Meslek hayatı boyunca, otuz yılı aşkın bir zaman sürdürdüğü grup psikoterapi seanslarından karakteristik bir kesit aktarıyor Engin Geçtan. Sürecin kendine has dinamiklerine işaret ederken,…

Meslek hayatı boyunca, otuz yılı aşkın bir zaman sürdürdüğü grup psikoterapi seanslarından karakteristik bir kesit aktarıyor Engin Geçtan. Sürecin kendine has dinamiklerine işaret ederken, bazı temel prensiplerin de altını çiziyor. Grup psikoterapide “grubun bütünleşmesi” denen başlangıç evresine odaklanan bu metin meraklı okura bir örnek sunmayı amaçlıyor.

“Bu grup çalışmasına katılan sizler, birliktelik yaşantıları yaratma ve bunu gerçekleştirirken her birinizin kendisini daha iyi tanımasına zemin hazırlama amacıyla bir araya geldiniz.
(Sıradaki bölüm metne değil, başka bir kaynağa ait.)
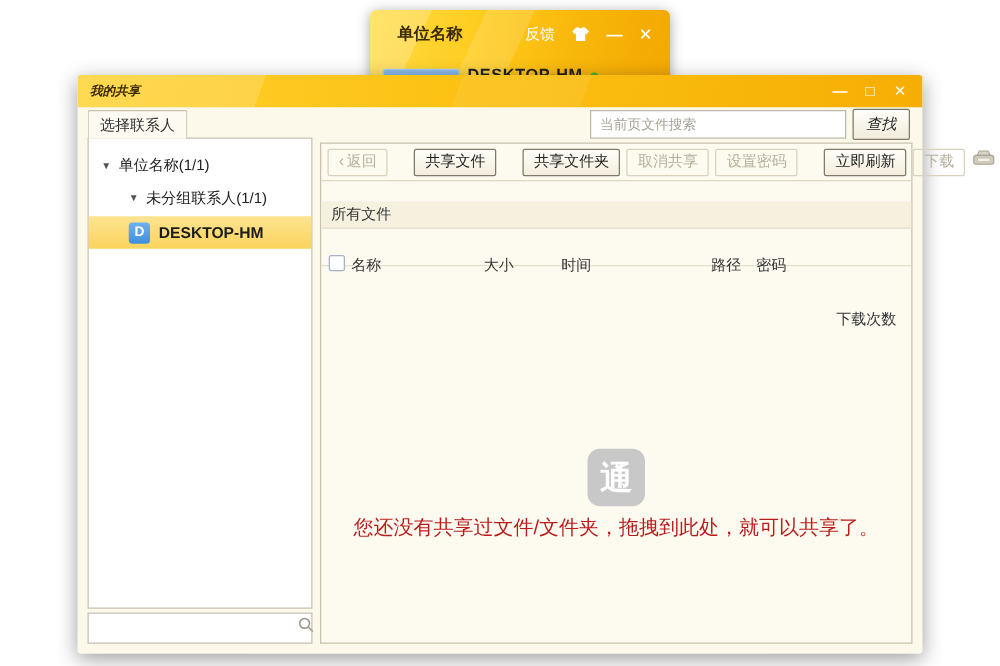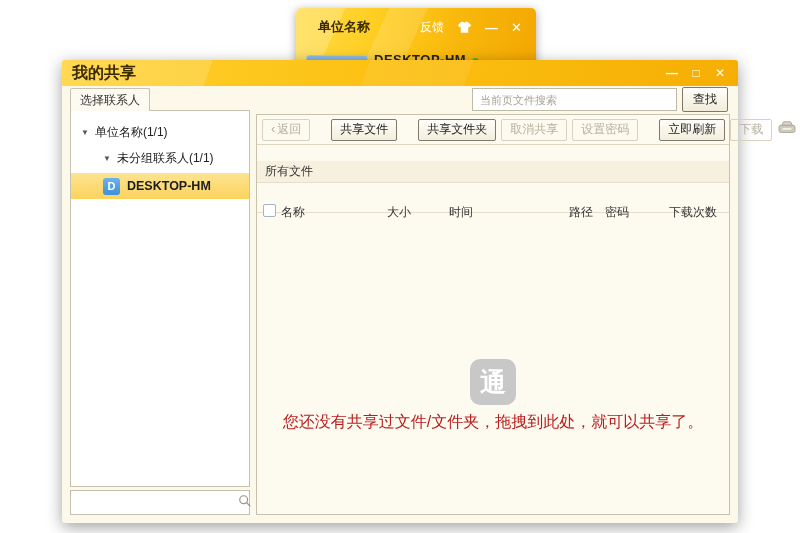--- a/index.html
+++ b/index.html
@@ -30,21 +30,21 @@
 
   
   .main-window { position:absolute; left:62px; top:60px; width:676px; height:463px;
     background:#fcf8ea; border-radius:3px; z-index:2;
     box-shadow:0 4px 16px rgba(0,0,0,.38); }
   .titlebar { height:26px; border-radius:3px 3px 0 0; display:flex; align-items:center;
     padding:0 10px;
     background:
       linear-gradient(110deg, rgba(255,255,255,.16) 0 22%, rgba(255,255,255,0) 22% 45%, rgba(255,255,255,.08) 45% 60%, rgba(255,255,255,0) 60%),
       linear-gradient(100deg,#ffd231 0%,#fcc113 45%,#f6ae04 100%); }
-  .mw-title { font-size:16px; font-weight:bold; color:#3a2a00; }
+  .mw-title { font-size:10px; font-weight:bold; color:#3a2a00;font-style:italic; }
   .mw-ctls { margin-left:auto; display:flex; gap:8px; }
   .mw-ctl { width:16px; text-align:center; color:#fff; font-size:12px; font-weight:bold; }
 
   
   .side-tab { position:absolute; left:8px; top:28px; height:23px; padding:0 9px;
     background:#fdfaf1; border:1px solid #c8c1ad; border-bottom:none;
     border-radius:2px 2px 0 0; font-size:12px; color:#333; line-height:22px; z-index:3;text-align:right; }
   .tree-panel { position:absolute; left:8px; top:50px; width:180px; height:377px;
     background:#fff; border:1px solid #c8c1ad; }
   .tree-item { height:26px; display:flex; align-items:center; font-size:12px; color:#222; }
@@ -63,42 +63,42 @@
     padding:0 6px; background:transparent; }
   .mag { margin-right:5px; }
 
   
   .top-search-input { position:absolute; left:410px; top:28px; width:205px; height:23px;
     border:1px solid #bfb9a8; background:#fff; font-size:11px; padding:0 7px;
     color:#444; outline:none; }
   .top-search-input::placeholder { color:#a8a396; }
   .find-btn { position:absolute; left:620px; top:27px; width:46px; height:25px;
     border:1px solid #7d7868; border-radius:2px; font-size:12px; color:#222;
-    background:linear-gradient(#fffef9,#f1ecdb); }
+    background:linear-gradient(#fffef9,#f1ecdb);font-style:italic; }
 
   
   .content { position:absolute; left:194px; top:54px; width:474px; height:401px;
     border:1px solid #c8c1ad; background:#fdfaf0; display:flex; flex-direction:column;gap:16px; }
   .toolbar { height:30px; border-bottom:1px solid #ddd7c4; display:flex;
     align-items:center; padding:0 5px; gap:5px; flex:none; }
   .tb-btn { height:22px; padding:0 8px; font-size:12px; border-radius:2px;
     background:linear-gradient(#fefdf8,#f3eedd); white-space:nowrap; }
   .tb-btn.on { border:1px solid #7e796b; color:#1e1e1e;margin-left:16px; }
   .tb-btn.off { border:1px solid #d7d1be; color:#b7b09d; background:transparent; }
   .chev { margin-right:2px; font-size:13px; }
   .printer { margin-left:auto; margin-right:10px; }
   .files-bar { height:22px; line-height:21px; background:#f6f1df;
     border-bottom:1px solid #e4decb; font-size:12px; color:#333; padding-left:8px; flex:none; }
   .header-row { height:14px; border-bottom:1px solid #e4decb; position:relative;
     font-size:12px; color:#333; flex:none; }
   .hr-label { position:absolute; top:5px; }
   .cb { position:absolute; left:6px; top:5px; width:13px; height:13px; background:#fff;
     border:1px solid #a4b4c6; border-radius:2px; }
   .c-name{left:24px;} .c-size{left:130px;} .c-time{left:192px;}
-  .c-path{left:312px;} .c-pass{left:348px;} .c-count{left:412px;}
+  .c-path{left:312px;} .c-pass{left:348px;} .c-count{left:412px;margin-top:43px;}
 
   .empty { flex:1; display:flex; flex-direction:column; align-items:center; }
   .logo { margin-top:130px; width:46px; height:46px; border-radius:10px;
     background:#c8c8c8; display:flex; align-items:center; justify-content:center; }
   .logo span { color:#fff; font-size:26px; font-weight:bold; }
   .empty-msg { margin-top:7px; font-size:16px; color:#b91c1c; }
 </style>
 </head>
 <body>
Toplumumuzda karşılıklı ya da tek taraflı dert anlatmayı ilişki zanneden çok insan var. Ancak burası dertleşme ya da dış dünyada yaşadıklarınızı paylaşma yeri değil. Amacımız bu odanın sınırları içinde olabildiğince bütünlük yaratmak, bu da sizlerin buraya yaptığınız katkılarla gerçekleştirilebilir. Dolayısıyla şu andan itibaren ben kenara çekilerek sizleri baş başa bırakıyorum.”

İÇİNDEKİLER
1. Tanışma
2. Tartma
3. Açılma
4. Paylaşma
5. Kaynaşma
6. Bütünleşme
7. Tatil Öncesi

**

Tanışma, s. 11-13

Buluşmaya ilk gelen Asma oldu. Sarıya çalan kumral saçlı, bal rengi gözleri ürkek bakan genç kadın otuzlu yaşlarının başında. Sekreter koridorda ona yol gösterirken tedirgin. İlk gelen o olduğu için, toplantı odasına girdiklerinde henüz başka kimse yoktu. İçeride birkaç adım attıktan sonra durup, daire şeklinde düzenlenmiş dokuz koltuğu gözleriyle tek tek inceledi. Sonunda birine karar verip oturdu, iğreti. Kendisinden önce birilerinin gelmiş olacağını düşünerek, nerede oturacağı konusunda seçeneklerinin sınırlı olacağını ummuştu. Ama şu anda, seçim yapma ve karar verme zorluğu olan biri için can sıkıcı bir durumla karşı karşıya. Önce, tam karşısına gelen koltuğa gözünü dikti, yerinden kalkıp oraya yürüdü. Koltuğa oturmak üzereyken aniden vazgeçip yanındaki koltuğa oturdu. Vücudunu sağa sola oynatarak kendini koltuğa alıştırmaya çalıştı, sonra oradan da kalkıp biraz önce vazgeçtiği yan koltuğa geçti. Ve o anda odanın girişinde bir genç adamın kendisine bakmakta olduğunu fark etti. Yirmili yaşlarında, gür ve kabarık saçlı, yumuk gözlü, soluk tenli adam Asma’ya gülümsedi.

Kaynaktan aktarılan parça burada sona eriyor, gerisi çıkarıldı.